Accelerators and Colliders

Studying the particles that are the building blocks of matter is possible by investigating particles that are millions of times smaller than the atom. Research on these extremely minute particles may only be carried out using very enormous and complex particle physics experimental apparatuses. Such highly complex experiments can only be controlled with extensive use of computers. 

High-energy particle physics is a field of science that studies the building blocks of matter and the interactions between them. Recent experiments carried out by the help of new high technology allow us to rapidly expand our knowledge on the composition of matter. Research on particle physics is conducted in particle accelerator laboratories kilometres in diameter. In particle accelerators, charged particles – mostly protons and electrons – are accelerated to great velocities in an electromagnetic field and directed into a cloud chamber. The accelerated particles are then made to collide with either fixed targets or with each other. The particles shattered as a result of these collisions are examined by various detector systems. 

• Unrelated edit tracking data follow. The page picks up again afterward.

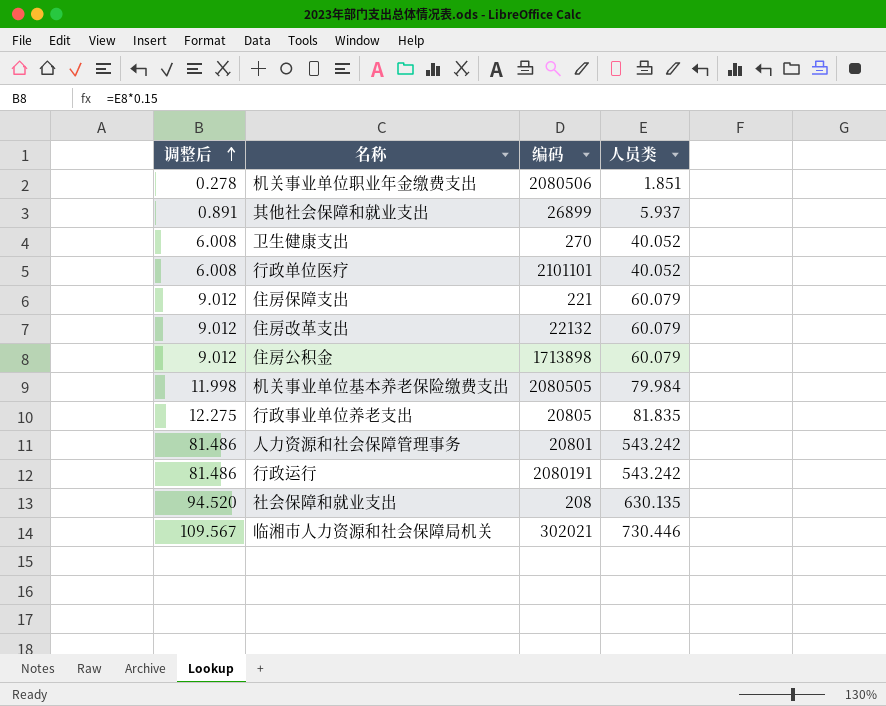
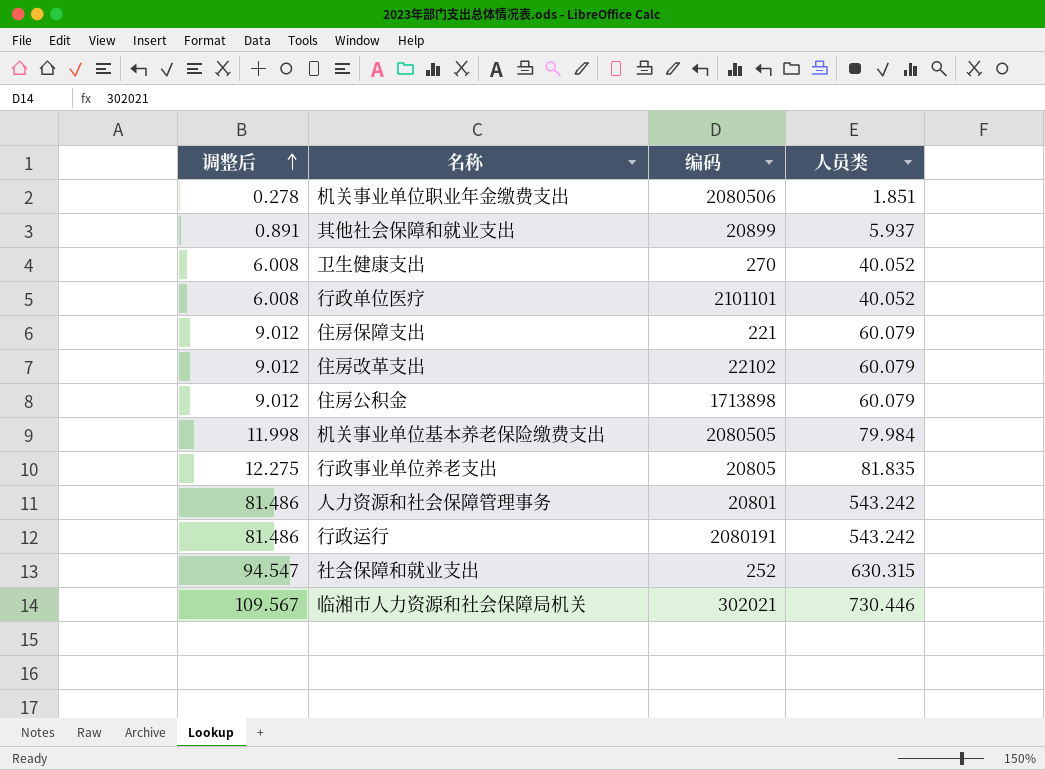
其他社会保障和就业支出 | 编码: 26899 -> 20899
住房改革支出 | 编码: 22132 -> 22102
社会保障和就业支出 | 调整后: 94.520 -> 94.547
社会保障和就业支出 | 编码: 208 -> 252
社会保障和就业支出 | 人员类: 630.135 -> 630.315

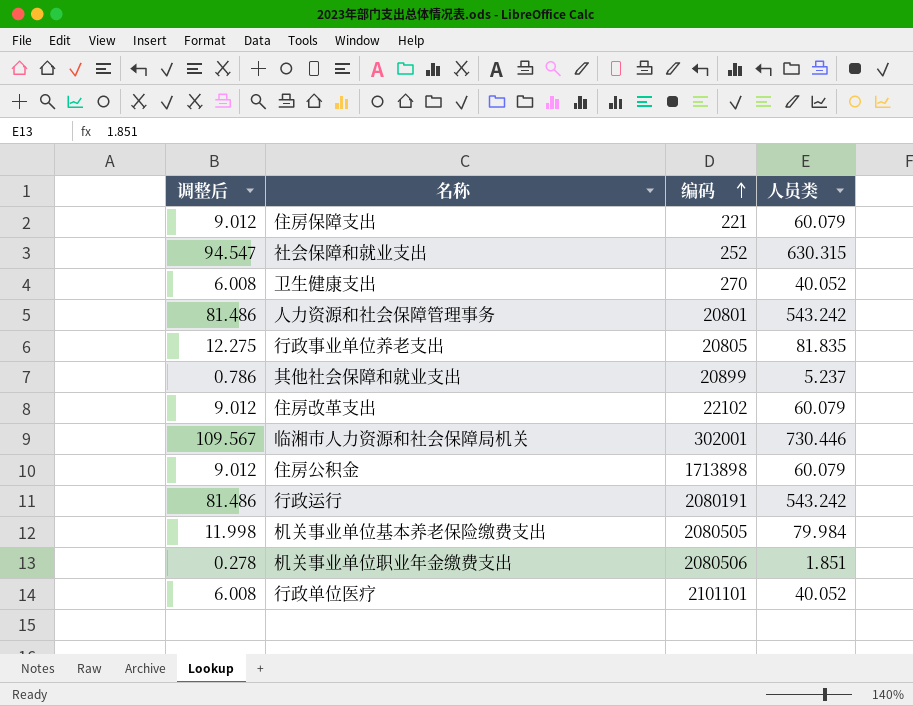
row order: 调整后 ascending -> 编码 ascending
其他社会保障和就业支出 | 调整后: 0.891 -> 0.786
其他社会保障和就业支出 | 人员类: 5.937 -> 5.237
临湘市人力资源和社会保障局机关 | 编码: 302021 -> 302001

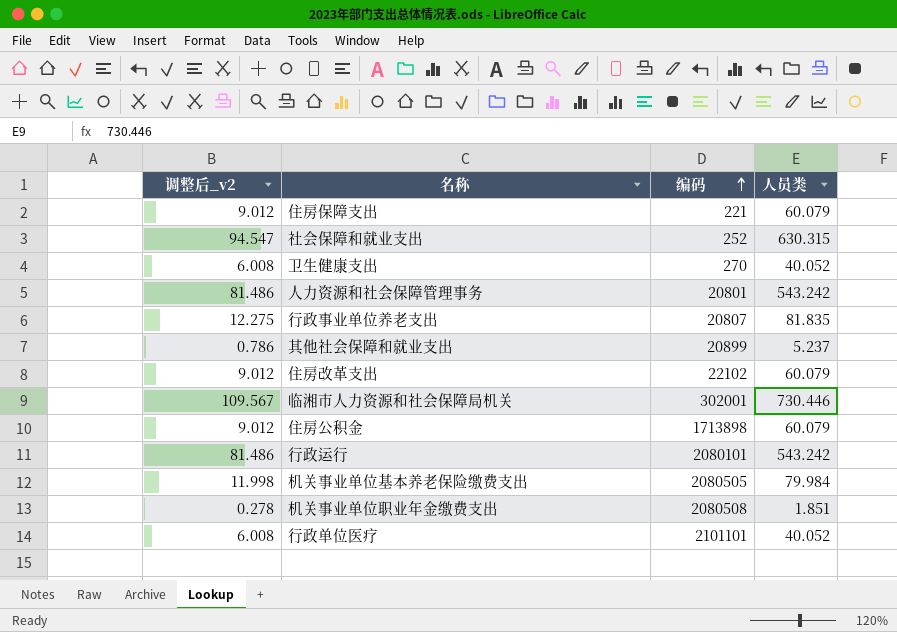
column name: 调整后 -> 调整后_v2
行政事业单位养老支出 | 编码: 20805 -> 20807
行政运行 | 编码: 2080191 -> 2080101
机关事业单位职业年金缴费支出 | 编码: 2080506 -> 2080508

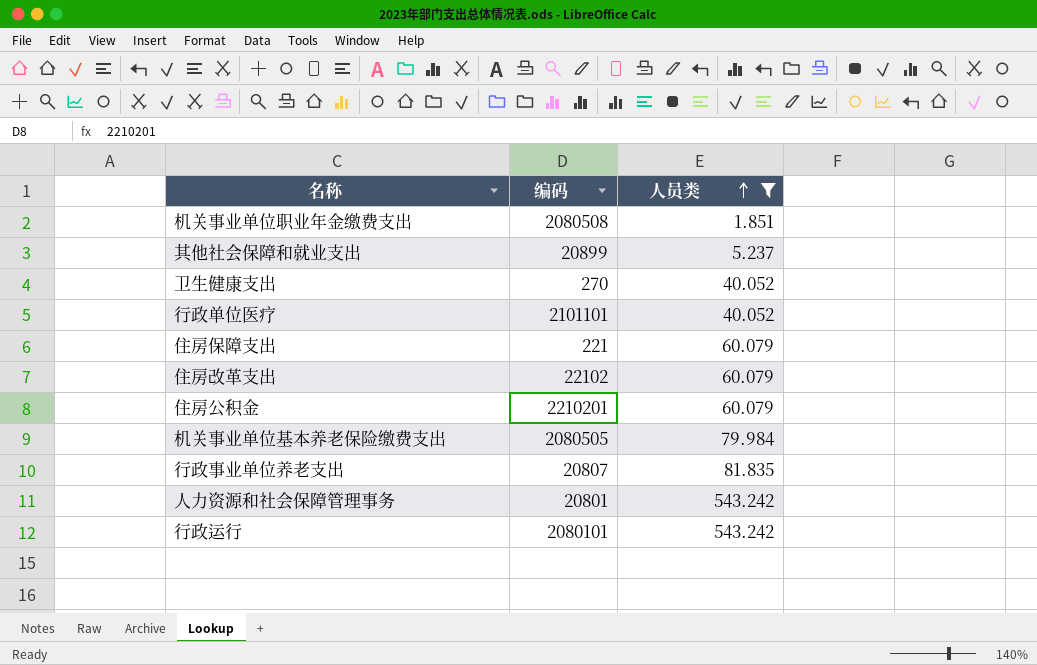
filter: none -> 人员类 <= 543.242
row order: 编码 ascending -> 人员类 ascending
column 调整后_v2 | formula: [人员类] * 0.15 -> none
住房公积金 | 编码: 1713898 -> 2210201

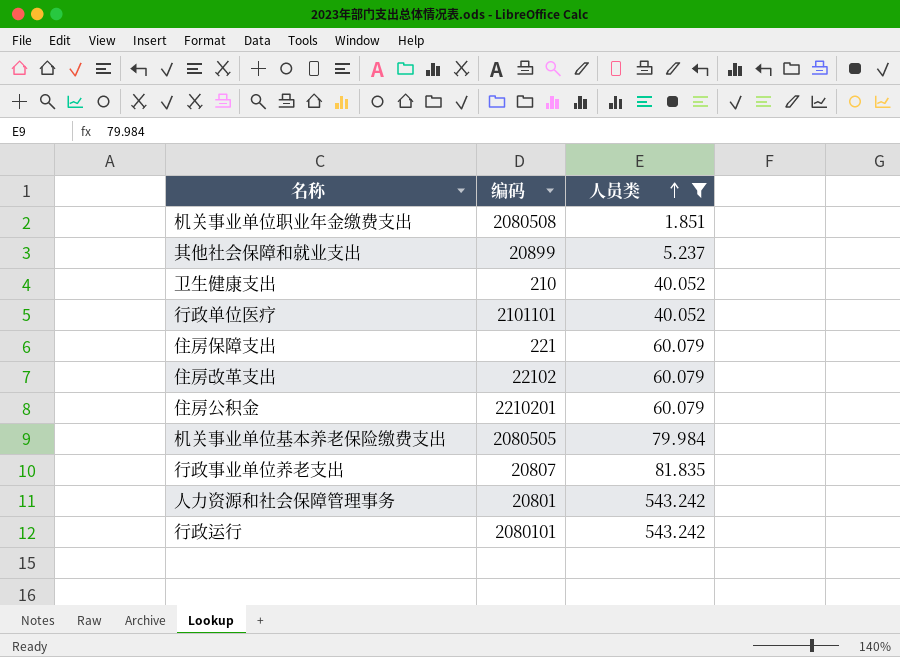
卫生健康支出 | 编码: 270 -> 210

The accelerator and detector technologies, whose sophistication increasingly progressed from the 1950's on, made very high-energy collisions possible. The study of these collisions by advanced detector systems gave way to the discovery that protons and neutrons, known as the basis of matter, have a sub-structure composed of particles called quarks. Measurements made at high energy levels gave scientists the opportunity to study the composition of matter at distances as small as one hundredth of the radius of the proton. Accelerator laboratories are found only in a few centres in the world as their foundation and operation are very costly. The most important ones are CERN (Geneva), DESY (Hamburg), Fermilab-FNAL (Chicago) and SLC (California). High-energy physicists participate in experimental studies in these centres in large groups and study the secrets of the atom. Among these laboratories, the SLC is 3 km in diameter and CERN 27 km. However, the champion in the competition for size is the US project SSC which is being constructed in the centre of Texas in the USA, with a perimeter diameter of about 85 kilometres. The cost of the machinery increases in direct proportion to size (For SSC, this figure will be approximately 6 billion dollars). Taskin Tuna, Uzayin Otesi (Beyond Space), Bogazici Yayinlari, 1995, p. 52)

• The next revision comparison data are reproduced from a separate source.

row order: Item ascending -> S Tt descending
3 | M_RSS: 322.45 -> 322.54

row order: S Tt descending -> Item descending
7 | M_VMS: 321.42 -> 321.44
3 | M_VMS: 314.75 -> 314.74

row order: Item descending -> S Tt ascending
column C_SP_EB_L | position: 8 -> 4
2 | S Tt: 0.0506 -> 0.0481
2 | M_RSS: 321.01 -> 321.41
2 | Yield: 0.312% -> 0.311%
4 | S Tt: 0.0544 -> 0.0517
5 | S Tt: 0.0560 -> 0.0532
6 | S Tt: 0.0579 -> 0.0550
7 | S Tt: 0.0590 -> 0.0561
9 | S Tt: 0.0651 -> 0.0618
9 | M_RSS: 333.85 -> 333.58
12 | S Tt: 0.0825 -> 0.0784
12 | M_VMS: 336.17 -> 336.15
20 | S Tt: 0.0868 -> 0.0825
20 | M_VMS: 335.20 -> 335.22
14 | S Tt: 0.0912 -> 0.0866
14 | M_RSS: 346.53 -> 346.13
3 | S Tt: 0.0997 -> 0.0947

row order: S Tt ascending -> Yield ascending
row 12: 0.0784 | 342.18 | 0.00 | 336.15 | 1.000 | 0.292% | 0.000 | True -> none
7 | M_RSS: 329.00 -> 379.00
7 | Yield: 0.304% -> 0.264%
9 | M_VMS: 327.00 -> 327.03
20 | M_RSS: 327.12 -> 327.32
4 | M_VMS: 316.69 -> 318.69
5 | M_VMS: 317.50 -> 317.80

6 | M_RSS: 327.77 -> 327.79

CERN’s physicists carry out experiments using several enormous underground particle accelerators, the largest of which is 27 km (17 mi) in circumference.
The CERN particle physics laboratory is an international research centre located on the Swiss–French border and formed by a membership of 19 European nations. The research subject of this laboratory is the basic structure of matter and the main particles forming this structure. About 3,000 physicists, engineers, technicians and administrative personnel are employed in the laboratory, which is visited by over 6,000 member physicists for research purposes.